Enfin, l'accord cadre prévoit que la SPEM se voit confier, en sus des opérations de construction, rénovation, des missions liées à la durabilité et à la conservation des écoles et de gros entretien prévues pour une période de 25 ans après chaque livraison. Il en résulte qu'à compter de 2049 pour les premières écoles livrées et de 2056 pour la dernière vague, la ville de Marseille reprendra à sa seule charge la maintenance et le gros entretien et renouvellement pour l'ensemble des 188 écoles rénovées et construites par la SPEM. Il est donc indispensable de prévoir dès à présent les conditions de reprise de la maintenance par les services de la ville de Marseille et de s'assurer que la ville disposera, en amont de cette reprise, de l'ensemble des moyens humains et techniques pour y faire face.

LES RECOMMANDATIONS DES RAPPORTEURS SPÉCIAUX

Recommandation n° 1 : garantir les 400 millions d'euros annoncés pour le volet « écoles » du plan Marseille en grand, en ouvrant ou fléchant les 65 millions d'euros manquants l'équilibre du projet ayant été construit sur ce montant (Gouvernement).

Recommandation n° 2 : réaliser un bilan des avantages et inconvénients d'un recours à un partenariat public-public afin d'analyser l'efficacité de ce montage et sa transposabilité à d'autres investissements d'ampleur des collectivités (Gouvernement, société publique des écoles marseillaises -SPEM -, ville de Marseille).

Recommandation n° 3 : élaborer un plan de financement stabilisé incluant l'ensemble des dépenses de travaux, de maintenance et les frais annexes ainsi que l'ensemble des ressources en précisant leur origine (SPEM et ville de Marseille).

Recommandation n° 4 : préciser et sécuriser les flux financiers entre la ville et la société publique des écoles marseillaises (SPEM) afférents au paiement de la TVA (SPEM et ville de Marseille).

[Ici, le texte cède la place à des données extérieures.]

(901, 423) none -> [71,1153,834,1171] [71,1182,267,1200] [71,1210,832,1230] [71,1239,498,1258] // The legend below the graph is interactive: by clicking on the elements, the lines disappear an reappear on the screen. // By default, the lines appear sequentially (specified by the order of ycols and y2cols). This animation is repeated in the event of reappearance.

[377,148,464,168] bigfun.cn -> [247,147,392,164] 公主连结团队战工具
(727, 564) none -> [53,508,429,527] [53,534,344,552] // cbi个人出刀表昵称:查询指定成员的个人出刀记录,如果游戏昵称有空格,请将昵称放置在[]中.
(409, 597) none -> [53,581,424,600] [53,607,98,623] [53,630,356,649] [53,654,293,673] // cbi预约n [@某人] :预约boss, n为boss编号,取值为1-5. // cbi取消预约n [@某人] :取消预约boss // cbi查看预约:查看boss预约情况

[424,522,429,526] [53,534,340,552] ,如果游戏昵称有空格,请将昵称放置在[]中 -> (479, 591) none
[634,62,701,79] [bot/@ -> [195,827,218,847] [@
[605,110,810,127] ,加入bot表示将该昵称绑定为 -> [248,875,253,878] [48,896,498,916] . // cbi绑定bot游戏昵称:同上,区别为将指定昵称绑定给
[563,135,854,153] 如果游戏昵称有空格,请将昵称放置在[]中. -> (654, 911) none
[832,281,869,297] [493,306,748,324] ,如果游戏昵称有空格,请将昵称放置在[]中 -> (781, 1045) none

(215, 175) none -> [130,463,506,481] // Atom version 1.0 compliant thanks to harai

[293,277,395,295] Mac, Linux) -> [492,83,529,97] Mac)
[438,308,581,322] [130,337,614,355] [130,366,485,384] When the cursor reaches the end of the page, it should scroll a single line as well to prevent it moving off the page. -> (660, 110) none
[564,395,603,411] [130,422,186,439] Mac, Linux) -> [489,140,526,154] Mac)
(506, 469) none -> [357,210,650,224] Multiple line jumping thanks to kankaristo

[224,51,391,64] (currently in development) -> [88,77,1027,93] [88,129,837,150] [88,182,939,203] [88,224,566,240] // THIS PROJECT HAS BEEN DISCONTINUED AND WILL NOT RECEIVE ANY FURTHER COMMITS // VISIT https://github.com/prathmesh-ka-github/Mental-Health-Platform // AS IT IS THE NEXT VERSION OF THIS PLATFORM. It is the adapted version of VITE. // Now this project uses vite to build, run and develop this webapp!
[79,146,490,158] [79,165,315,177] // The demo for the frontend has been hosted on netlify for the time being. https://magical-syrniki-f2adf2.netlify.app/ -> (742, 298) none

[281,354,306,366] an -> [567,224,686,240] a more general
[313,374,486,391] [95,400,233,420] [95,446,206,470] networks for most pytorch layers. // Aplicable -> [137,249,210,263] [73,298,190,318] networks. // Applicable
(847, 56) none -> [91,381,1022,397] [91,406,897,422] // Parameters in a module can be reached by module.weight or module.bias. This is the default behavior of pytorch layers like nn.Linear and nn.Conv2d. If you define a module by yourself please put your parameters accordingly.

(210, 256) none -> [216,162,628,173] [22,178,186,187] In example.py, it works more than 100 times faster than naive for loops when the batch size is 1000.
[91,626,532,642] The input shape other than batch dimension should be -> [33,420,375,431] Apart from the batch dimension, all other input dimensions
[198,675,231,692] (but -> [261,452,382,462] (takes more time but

Recommandation n° 5 : finaliser rapidement les recrutements nécessaires à la pleine activité de la SPEM pour assurer le lancement des travaux de la vague 2 et des suivantes (SPEM).

Recommandation n° 6 : élaborer un document consolidé et partagé entre les acteurs, précisant les sites, les écoles et la nature des travaux envisagés pour chacune des 7 vagues (SPEM et ville de Marseille).

Recommandation n° 7 : mettre à jour régulièrement les documents listant les écoles à rénover par vague pour tenir compte des aléas ou des nouvelles données démographiques (SPEM et ville de Marseille).

Recommandation n° 8 : renforcer le dialogue et la coordination entre la ville et la métropole pour poursuivre le volet « écoles » du plan Marseille en grand de manière coordonnée (ville de Marseille et métropole Aix-Marseille-Provence).

Recommandation n° 9 : formaliser les documents de suivi du volet « écoles » du plan Marseille en grand et élaborer des indicateurs et outils de reporting partagés entre l'ensemble des acteurs (préfecture et cabinet du secrétariat d'État à la ville et à la citoyenneté).

Recommandation n° 10 : élaborer des bilans intermédiaires pour chaque vague de travaux achevée (SPEM et ville de Marseille).

Recommandation n° 11 : élaborer un plan de reprise progressive de la maintenance des 188 écoles rénovées et construites par la SPEM, prévoyant les coûts y afférents et les moyens humains et techniques nécessaires (ville de Marseille).